Heterologous expression of mouse ECSCR isoform-1 and isoform-2 proteins suggests that they are likely glycoproteins. (A and B) GFP- or FLAG-tagged human (h) ECSCR, mouse isoform-1, and isoform-2 were expressed I HEK293 cells, respectively. The expression of fusion proteins was confirmed by Western blot (WB) analysis with anti-GFP (A) or anti-FLAG (B) antibody.
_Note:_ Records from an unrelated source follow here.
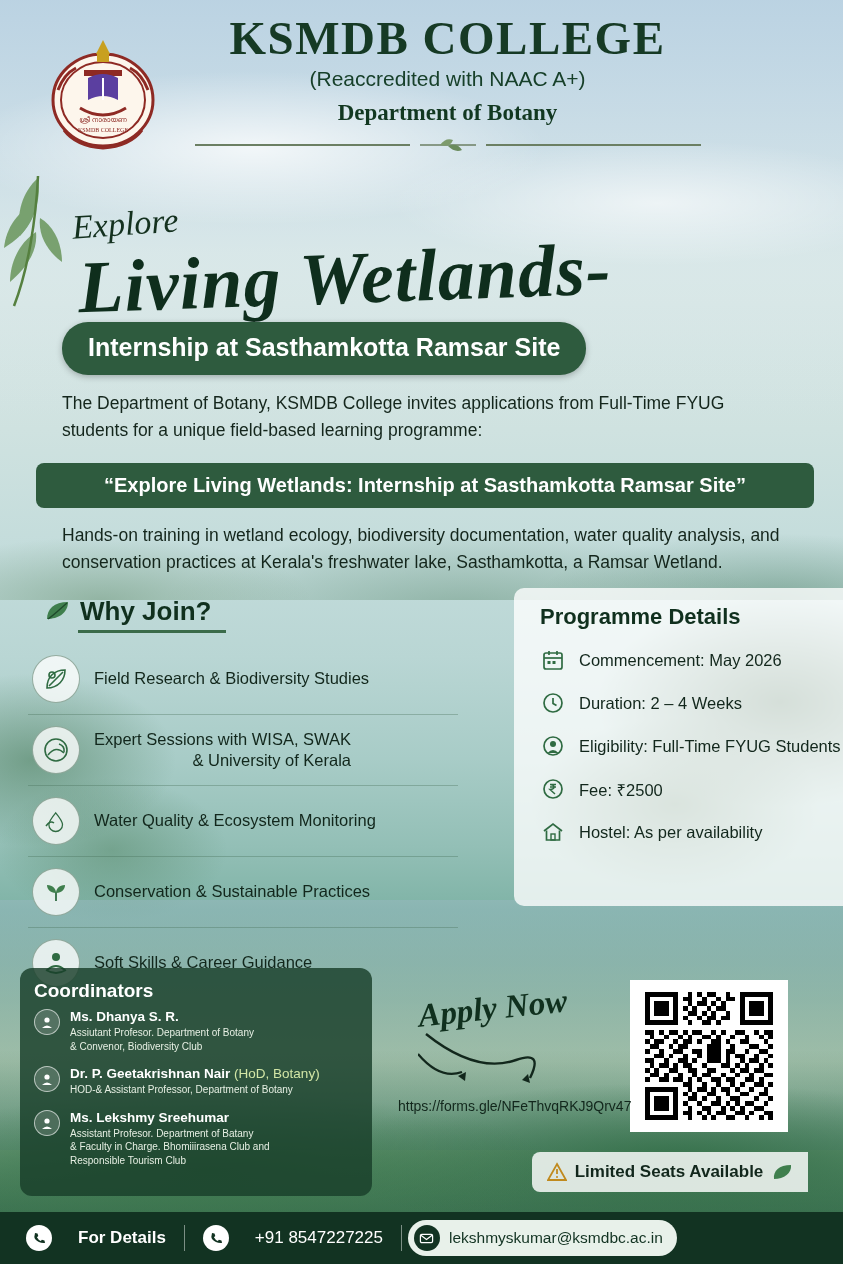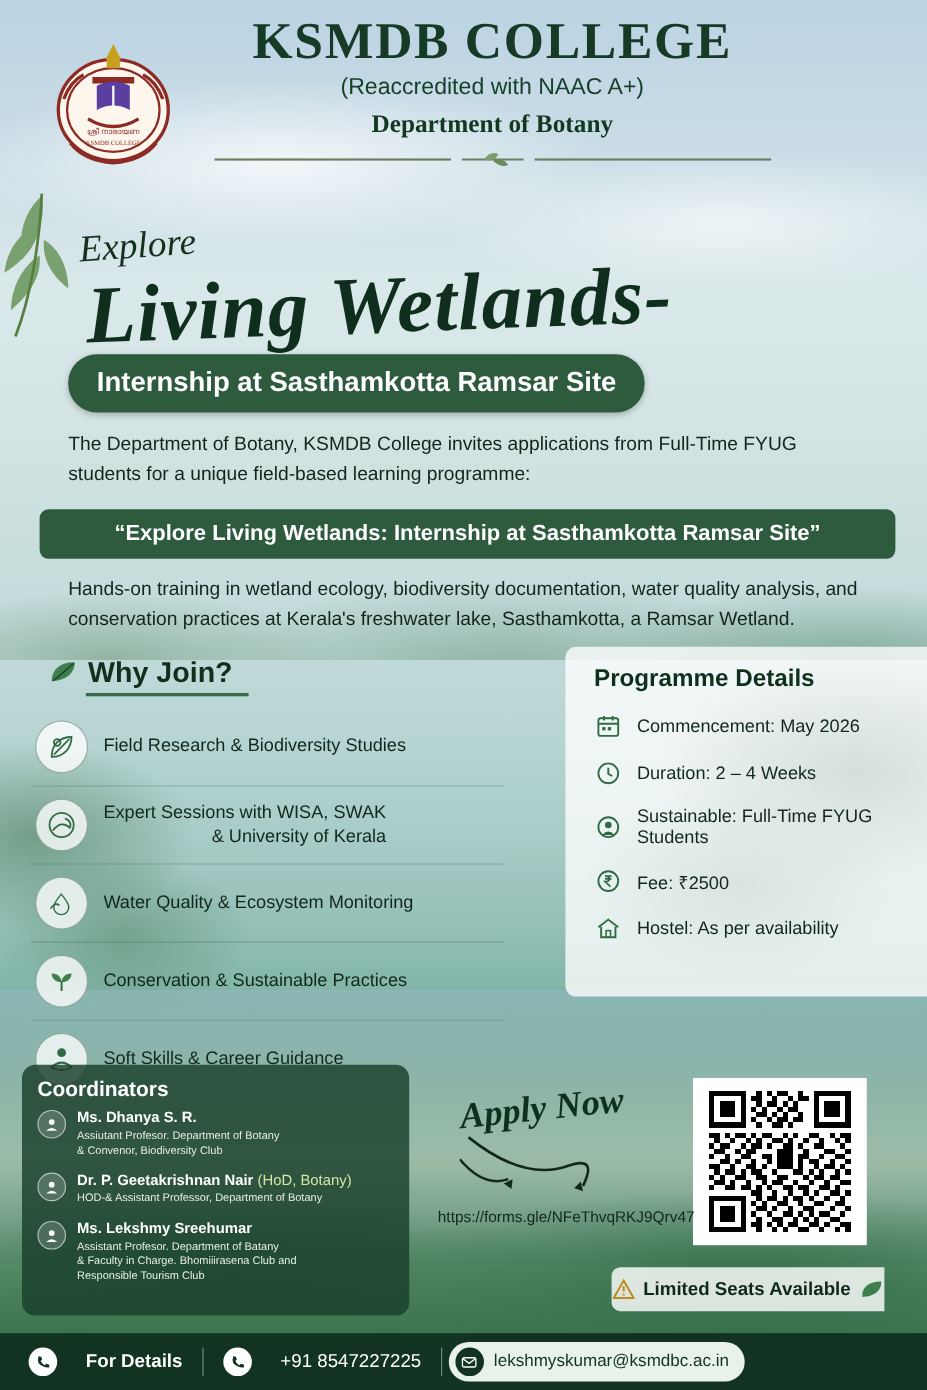--- a/index.html
+++ b/index.html
@@ -385,7 +385,7 @@
           <path d="M6.5 19 q5.5 -6 11 0" fill="#2f6b42"></path>
         </svg>
       </span>
-      <span class="prog-txt">Sustainable: Full-Time FYUG Students</span>
+      <span class="prog-txt">Eligibility: Full-Time FYUG Students</span>
     </div>
     <div class="prog-item">
       <span class="prog-ico">

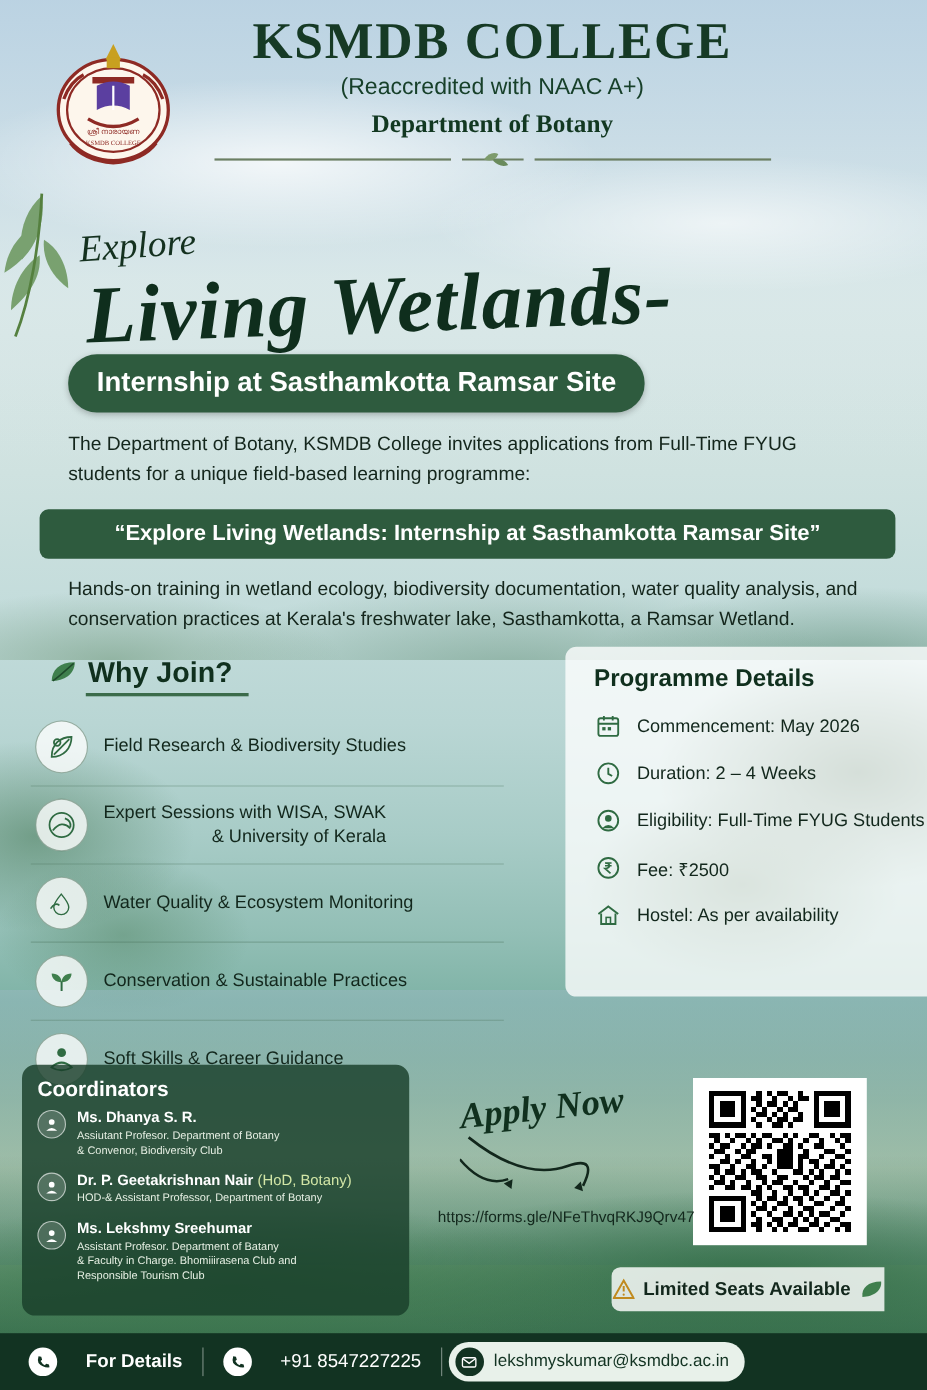--- a/index.html
+++ b/index.html
@@ -205,7 +205,7 @@
     font-size: 14px; color: #12271c;
   }
   .seats {
-    position: absolute; left: 556px; top: 1152px; width: 248px; height: 40px;
+    position: absolute; left: 532px; top: 1152px; width: 276px; height: 40px;
     background: rgba(255,255,255,.82); border-radius: 8px 0 0 8px;
     display: flex; align-items: center; justify-content: center; gap: 8px;
     font-size: 17px; font-weight: bold; color: #12271c;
The glycosylated (mature) forms of fusion proteins are indicated by asterisks. (C) Comparison of the actual molecular weights (MW) of the fusion proteins in kilodaltons (kDa) on SDS-PAGE with their predicted molecular weights (MW) based amino acid sequences.

Figure 7

Cell surface localization of mouse ECSCR isoforms. (A) HEK293 cells expressing GFP alone, human (h) ECSCR-GFP, mouse ECSCR isoform-1-GFP, and isoform-2-GFP, respectively, were visualized by fluorescent microscopy. Scale bar, 50 μm. (B) Mouse ECSCR isoform-2 tagged with FLAG at its C-terminus was expressed in HEK293 cells and the transfectants were costained with anti-FLAG antibody and DAPI. The cell surface localization of ECSCR-FLAG was detected only in the cells that were permeabilized with 0.1% Triton X-100. Scale bar, 20 μm.

Figure 8

Overexpression of mouse ECSCR isoforms in MS1 cells inhibits endothelial cell motility. MS1 cells overexpressing GFP alone, mouse ECSCR isoform-1-GFP, and isoform-2-GFP, respectively, were subjected to Transwell migration assay, in which VEGF (10 ng/mL) was used as a chemoattractant as detailed in Methods. The cells were allowed to migrate for 5 h. The number of migrated cells per imaging field for each condition was counted. Data are mean ± SD (n = 10), * p < 0.05, ** p < 0.01.